• _What the task asks_: Skip the images and repeat every entry word for word.

• _Data excerpts_:
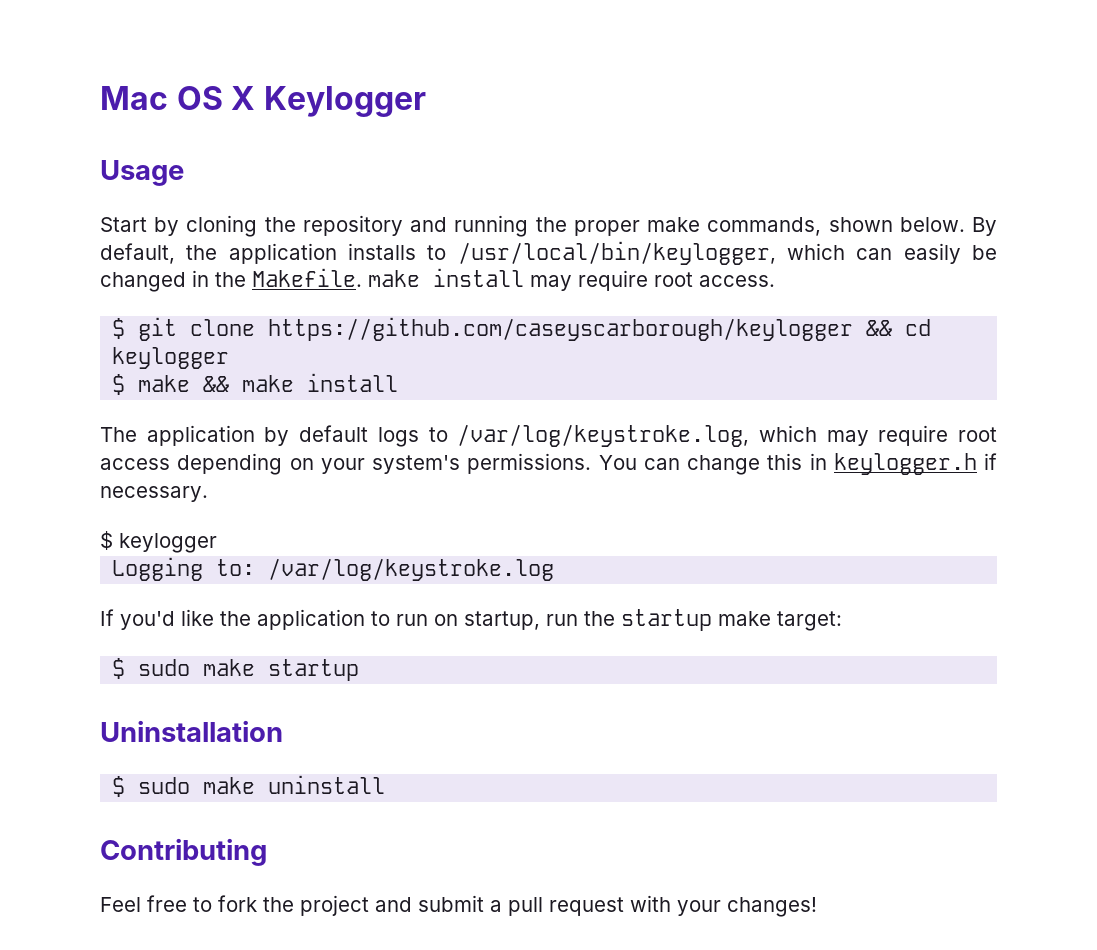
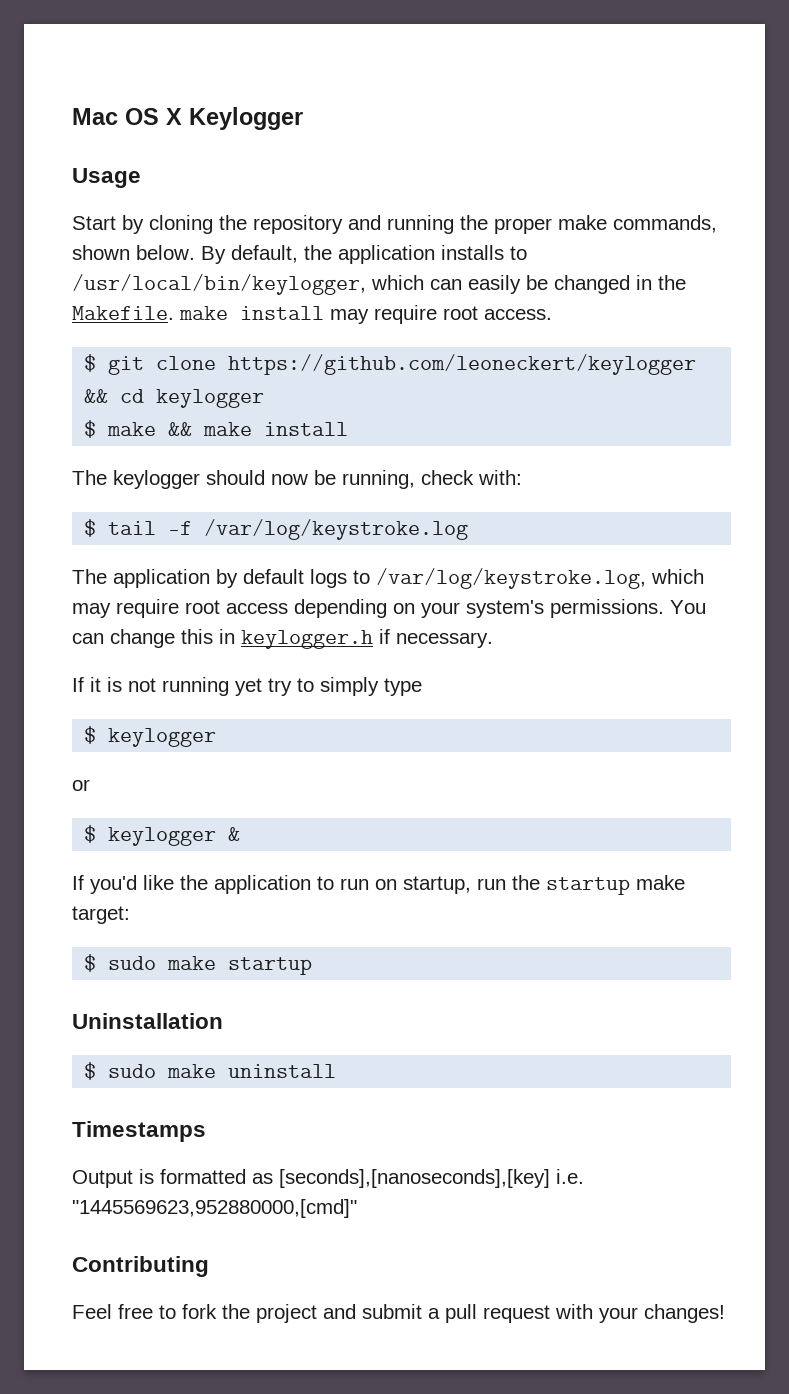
[268,317,854,341] https://github.com/caseyscarborough/keylogger -> [228,354,697,375] https://github.com/leoneckert/keylogger
(399, 382) none -> [72,470,522,489] [84,519,469,540] // The keylogger should now be running, check with: // $ tail -f /var/log/keystroke.log
[100,531,217,553] [112,557,555,581] $ keylogger // Logging to: /var/log/keystroke.log -> [72,677,422,696] [84,726,217,747] [72,779,90,791] [84,825,241,846] If it is not running yet try to simply type // $ keylogger // or // $ keylogger &
(386, 784) none -> [72,1121,206,1142] [72,1169,584,1188] [72,1199,357,1218] // Timestamps // Output is formatted as [seconds],[nanoseconds],[key] i.e. "1445569623,952880000,[cmd]"

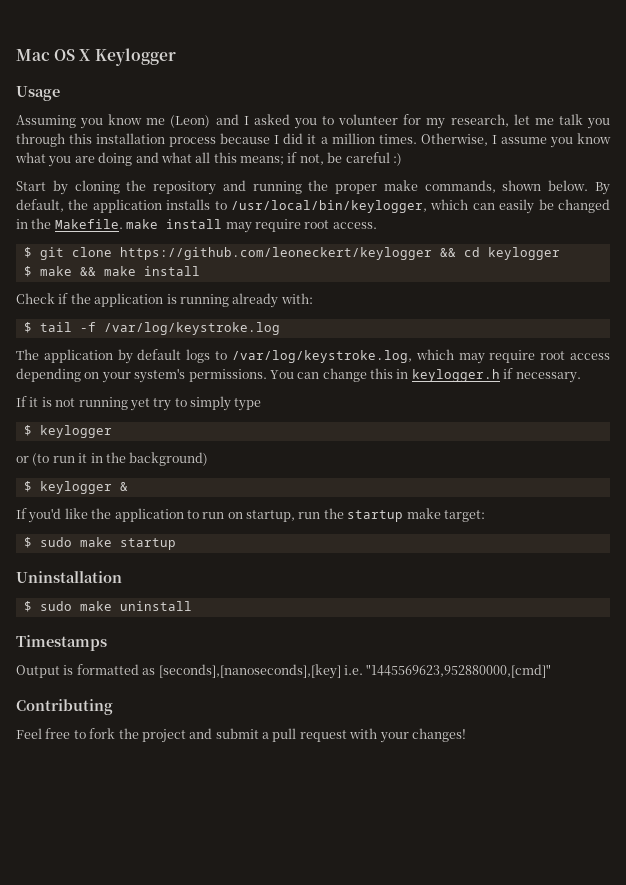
(141, 178) none -> [16,114,611,129] [16,133,611,148] [15,152,402,167] // Assuming you know me (Leon) and I asked you to volunteer for my research, let me talk you through this installation process because I did it a million times. Otherwise, I assume you know what you are doing and what all this means; if not, be careful :)
[72,470,474,489] The keylogger should now be running, check -> [16,293,279,308] Check if the application is running already
(90, 785) none -> [32,452,209,466] (to run it in the background)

• _Reply to the task_:
[268,317,854,341] https://github.com/caseyscarborough/keylogger -> [228,354,697,375] https://github.com/leoneckert/keylogger
(399, 382) none -> [72,470,522,489] [84,519,469,540] // The keylogger should now be running, check with: // $ tail -f /var/log/keystroke.log
[100,531,217,553] [112,557,555,581] $ keylogger // Logging to: /var/log/keystroke.log -> [72,677,422,696] [84,726,217,747] [72,779,90,791] [84,825,241,846] If it is not running yet try to simply type // $ keylogger // or // $ keylogger &
(386, 784) none -> [72,1121,206,1142] [72,1169,584,1188] [72,1199,357,1218] // Timestamps // Output is formatted as [seconds],[nanoseconds],[key] i.e. "1445569623,952880000,[cmd]"

(141, 178) none -> [16,114,611,129] [16,133,611,148] [15,152,402,167] // Assuming you know me (Leon) and I asked you to volunteer for my research, let me talk you through this installation process because I did it a million times. Otherwise, I assume you know what you are doing and what all this means; if not, be careful :)
[72,470,474,489] The keylogger should now be running, check -> [16,293,279,308] Check if the application is running already
(90, 785) none -> [32,452,209,466] (to run it in the background)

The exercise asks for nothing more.